Luke continued. "I had this friend, let's call him Phillip, who thought expressing intimacy was a favor to his partner, but expressions of intimacy should be given freely and frequently. He loved Judy, but he used his love as a bargaining tool."

"Who the hell is Judy?" Jess wondered if Luke had finally lost it.

"Phillips wife. We call her Judy."

We who? Jess wondered, but he didn't ask. "I wasn't bargaining."

"You were bargaining," Luke insisted. "You had expectations out of what you deserve. You don't nurture."

"Where are you getting all this junk?"

"Life." Luke gestured. "I've lived."

Jess stared. "What, in a Bette Midler movie?"

"I'm just trying to help you out."

"Oh please." Jess rolled his eyes. "You are the most dysfunctional person I know."

"Not anymore."

He wondered if that could really be true, if someone could change. "Your marriage to Nicole," he illustrated, "nothing but weird."

"I'm better now."

"Yeah, right. Right. Oh man, we're just a couple of losers."

"Well, things change my friend." Luke had a tone to his voice that puzzled Jess.

"Oh yeah?"

"Stay tuned." Luke began to go upstairs, then turned. "You really told her you loved her?"

Jess sighed and raised his eyebrows.

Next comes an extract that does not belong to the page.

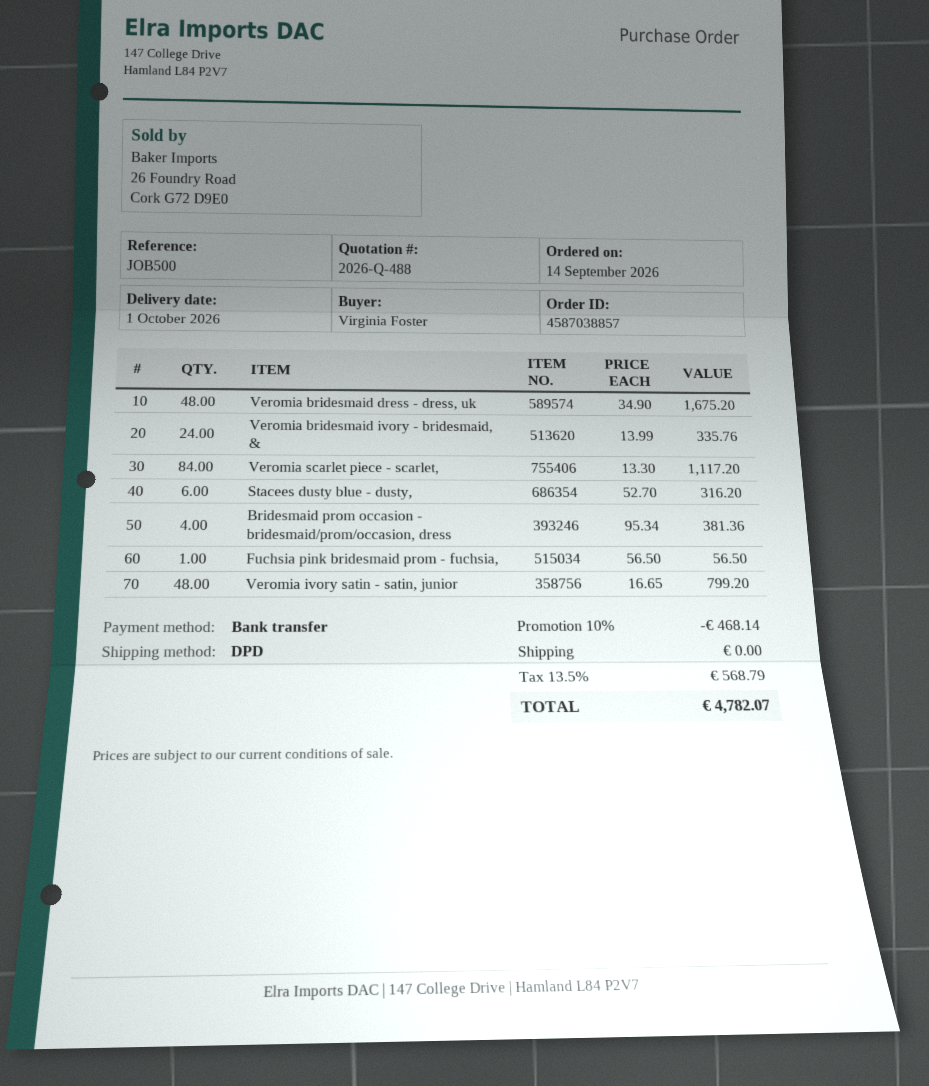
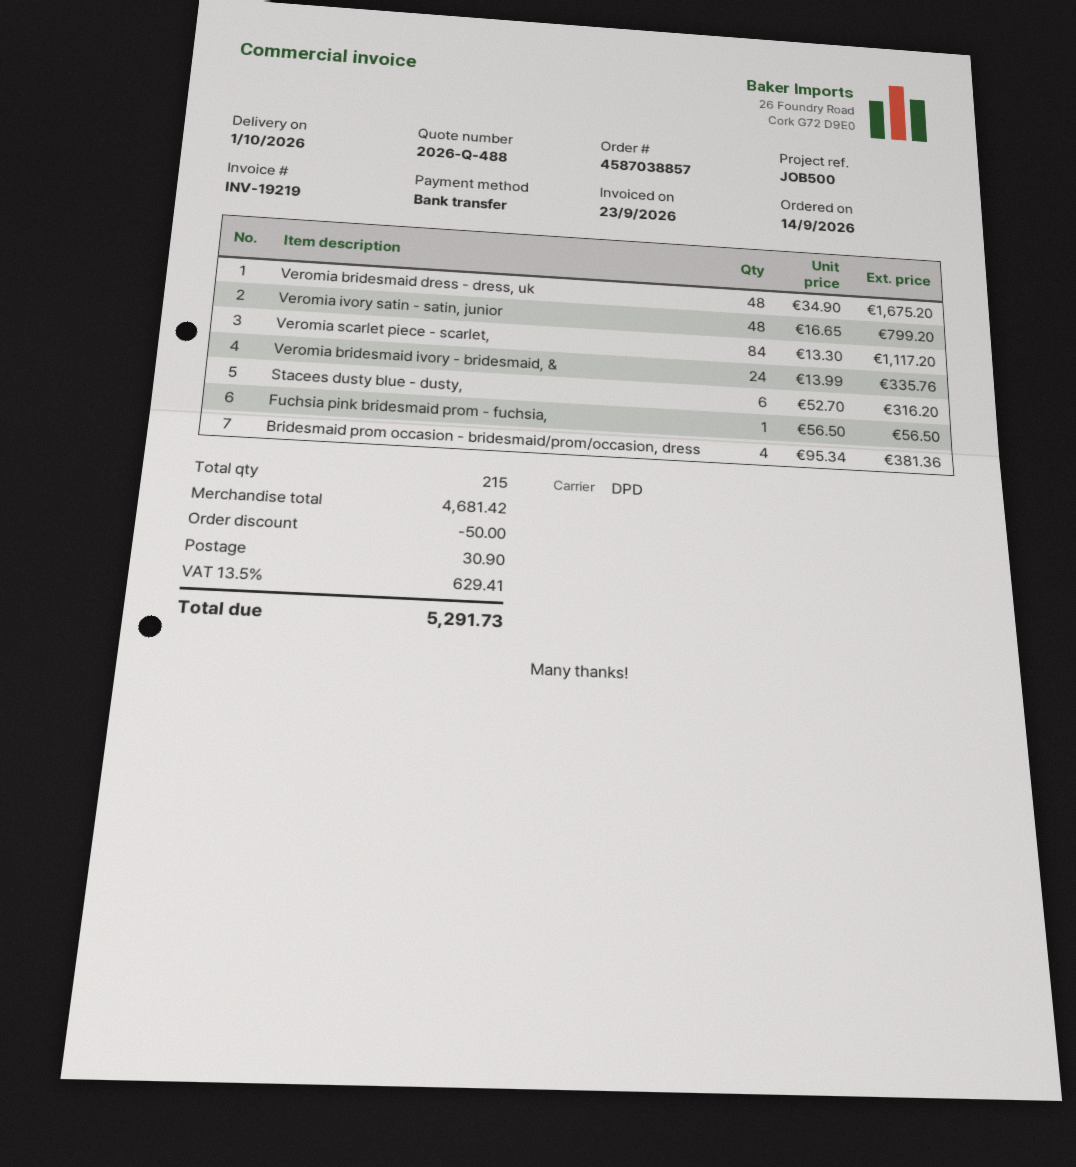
discount: 468.14 -> 50.00
shipping: 0.00 -> 30.90
tax: 13.5% = 568.79 -> 13.5% = 629.41
total: 4782.07 -> 5291.73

He'd said about all he was going to already.

The conversation with Luke left Jess feeling empty and alone, vulnerable to an extent that he rarely let himself reach. It made him sneak out of the diner silently at that late hour and walk the streets in search of peace.

Stars Hollow had exactly one payphone. Directly in front of Doose's Market, only seventy feet or so from Luke's Diner, it wasn't exactly private.

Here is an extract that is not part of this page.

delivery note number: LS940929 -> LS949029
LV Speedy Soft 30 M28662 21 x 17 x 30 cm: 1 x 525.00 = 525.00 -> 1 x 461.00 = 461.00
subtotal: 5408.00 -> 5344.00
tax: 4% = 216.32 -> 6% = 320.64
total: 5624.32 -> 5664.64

Jess however, was willing to take what he could get. Even the gleaming phone booth directly under the streetlight was more private than the open space of Luke's apartment.

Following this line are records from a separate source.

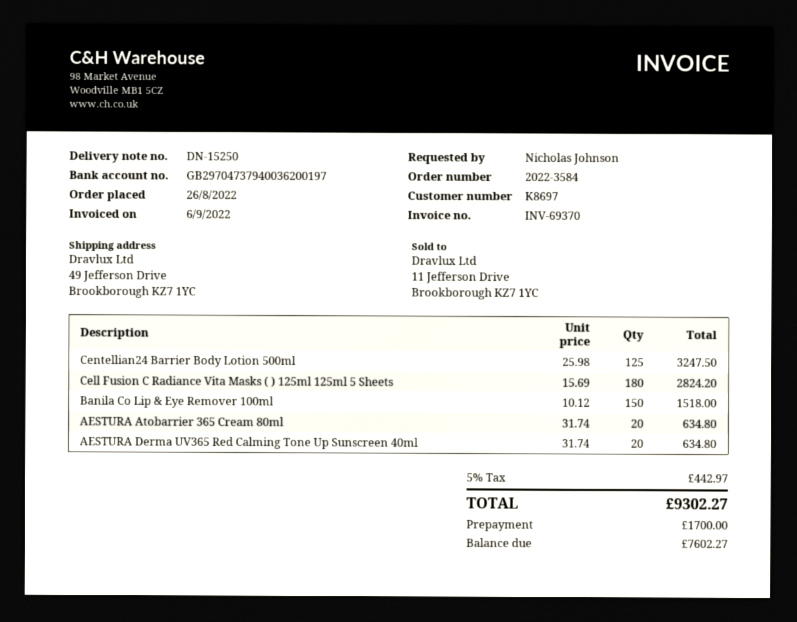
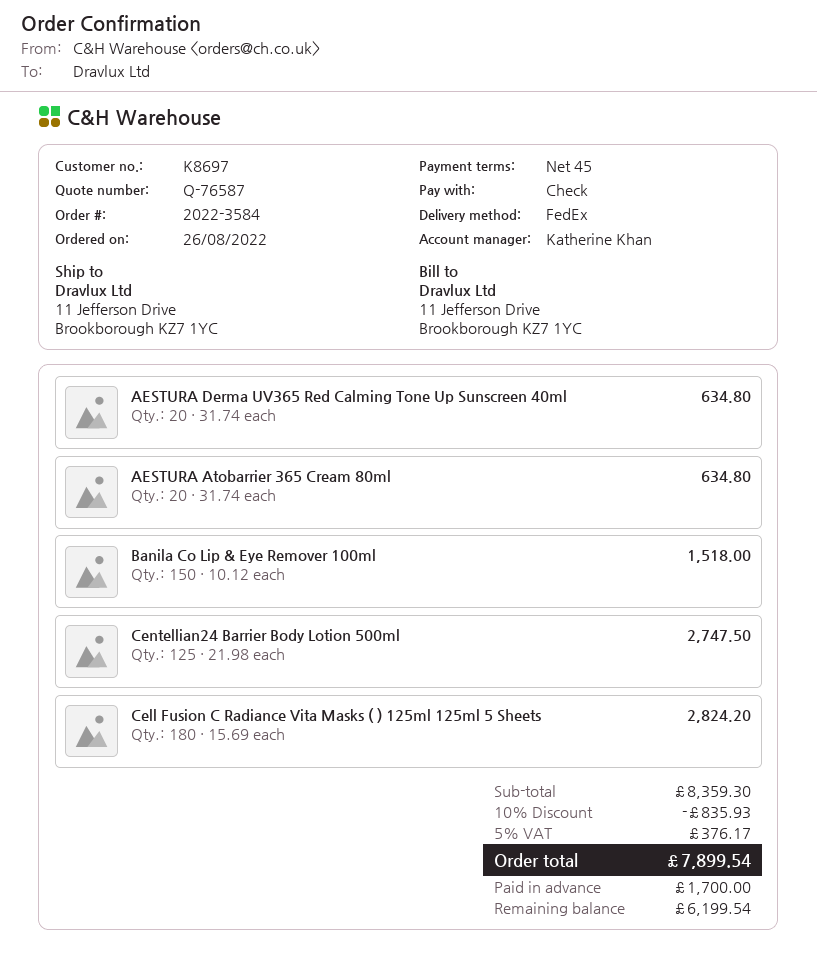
ship to: 49 Jefferson Drive, Brookborough KZ7 1YC -> 11 Jefferson Drive, Brookborough KZ7 1YC
Centellian24 Barrier Body Lotion 500ml: 125 x 25.98 = 3247.50 -> 125 x 21.98 = 2747.50
discount: none -> 10% = 835.93
tax: 5% = 442.97 -> 5% = 376.17
total: 9302.27 -> 7899.54
balance: 7602.27 -> 6199.54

The number was familiar as he dialed it. He prayed that he wouldn't be home, that no one would be home, that he's only have to talk to the answering machine.

"Hello?"

No such luck. "Jimmy?"

"Yeah? Who's this?" Jimmy sounded irritable, which meant this probably hadn't been a good day.

He swallowed. "It's me, Jess."

"Jess?"

Definitely not a good day. "Liz's son." That usually jogged his memory on a bad day. Jimmy frequently forgot who Jess was, but he never forgot Liz.

"I used to be married to a Liz…"

Jess swallowed. "I know."

"I wasn't a very good husband. I ran out on her and our baby son. I shouldn't have done that." He sounded sad. "I bet she hates me now."

Jess closed his eyes, leaning against the cool metal of the phone booth. "She doesn't hate you, Jimmy."

"How do you know?" Jimmy sounded confused.

"Jimmy? Who're you talkin' to?" Jess could hear Sasha calling him from the other room.

"Someone named Jess." Jimmy called back.

Jess knew exactly the expression that was coming over Sasha's face. He'd seen it many times while he was in Venice Beach, when Jimmy forgot the words for simple things like toast.

"You know Jess, honey," Sasha told him patiently. "He's your son. Liz's boy."

Jess swallowed as he waited for Sasha's words to sink into Jimmy's brain. In fact, she's probably grabbed a picture of him off the table to use as a visual.

"Jess?"

"Yeah?"

Jimmy sounded on the verge of tears. "I didn't forget you Jess, I swear. I just didn't recognize your name."

"I know."

"A father should recognize his own son's name."

Jess sighed. "It's not your fault, Jimmy."

"I didn't forget," Jimmy repeated.

After a moment of silence, Sasha got on the line. "Jess, hun?"

"Hey, Sasha."

"Hi Jess." Sasha sounded her usual bright and cheerful despite the situation she was likely dealing with. "I'm sorry about all that. The doctor tried him on this new medication but all it seems to have done is make his memory worse."

"It's all right." Jess felt a lump rising in his throat. This had been a bad idea to begin with. It was better when he just didn't call. He just made things worse, upsetting Jimmy all the time.

Jess heard the sound of glass breaking in the background.

"Jimmy!" He heard Sasha call. "Jess? I have to go. Aw, Jimmy, not the clown…"

He listened to the dial tone for a few minutes before he hung up.

Jimmy was better off forgetting him.